• _TASK DIRECTIONS_
Among the entries below, which lines include the string "violinists"? Show each one.

*** THE INPUT

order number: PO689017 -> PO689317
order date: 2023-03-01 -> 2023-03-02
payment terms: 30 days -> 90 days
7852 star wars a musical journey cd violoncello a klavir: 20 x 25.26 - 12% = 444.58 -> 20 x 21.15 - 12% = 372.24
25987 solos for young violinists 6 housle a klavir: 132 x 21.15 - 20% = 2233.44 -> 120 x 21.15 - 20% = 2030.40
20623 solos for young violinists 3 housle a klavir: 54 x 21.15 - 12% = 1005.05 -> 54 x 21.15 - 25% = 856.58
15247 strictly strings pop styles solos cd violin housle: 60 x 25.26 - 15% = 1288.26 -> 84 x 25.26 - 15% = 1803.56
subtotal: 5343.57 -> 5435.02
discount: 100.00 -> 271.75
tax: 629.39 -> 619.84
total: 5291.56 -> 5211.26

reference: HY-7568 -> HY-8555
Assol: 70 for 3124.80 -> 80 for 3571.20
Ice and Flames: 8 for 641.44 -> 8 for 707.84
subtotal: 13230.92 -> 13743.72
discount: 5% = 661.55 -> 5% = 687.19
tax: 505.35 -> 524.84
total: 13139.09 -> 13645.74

******
*** THE INPUT

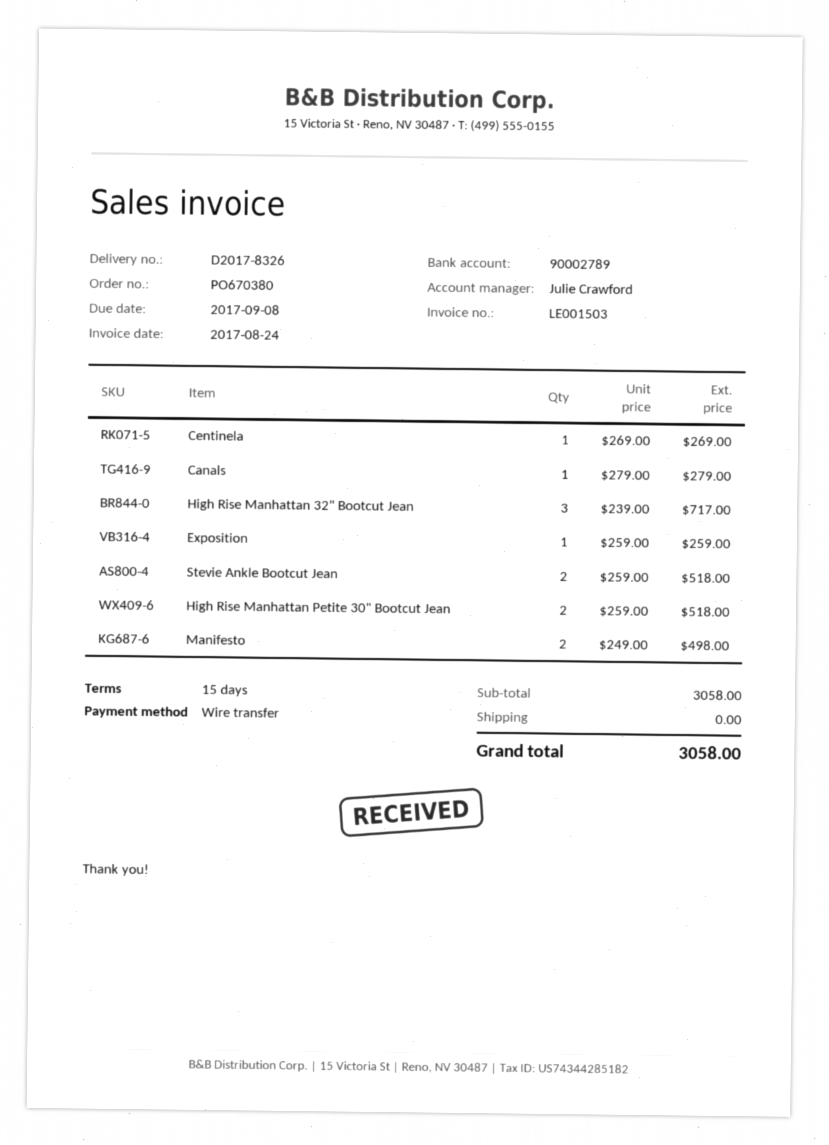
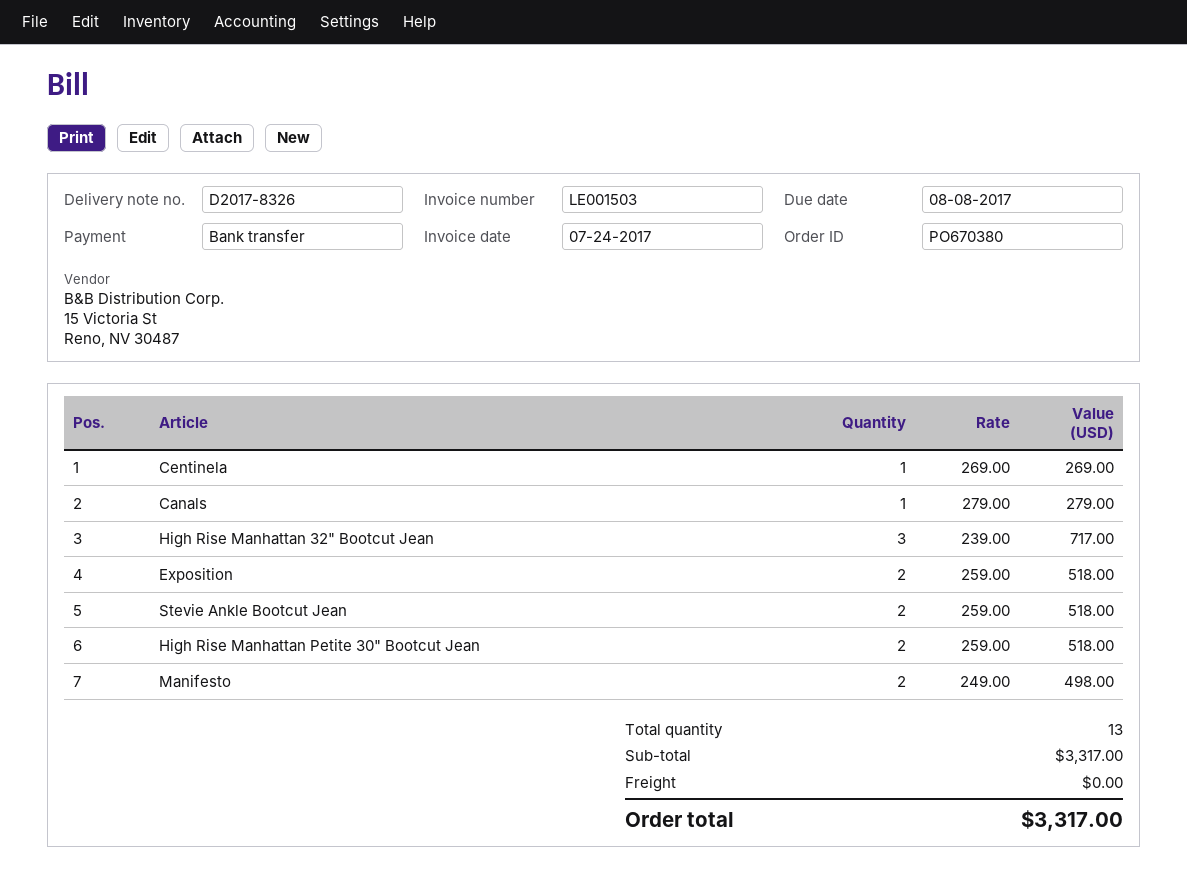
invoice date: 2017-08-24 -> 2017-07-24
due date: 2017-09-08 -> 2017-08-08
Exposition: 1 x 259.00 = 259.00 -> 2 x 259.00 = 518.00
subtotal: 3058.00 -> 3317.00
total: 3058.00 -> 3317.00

******

• _EXERCISE ANSWER_
25987 solos for young violinists 6 housle a klavir: 132 x 21.15 - 20% = 2233.44 -> 120 x 21.15 - 20% = 2030.40
20623 solos for young violinists 3 housle a klavir: 54 x 21.15 - 12% = 1005.05 -> 54 x 21.15 - 25% = 856.58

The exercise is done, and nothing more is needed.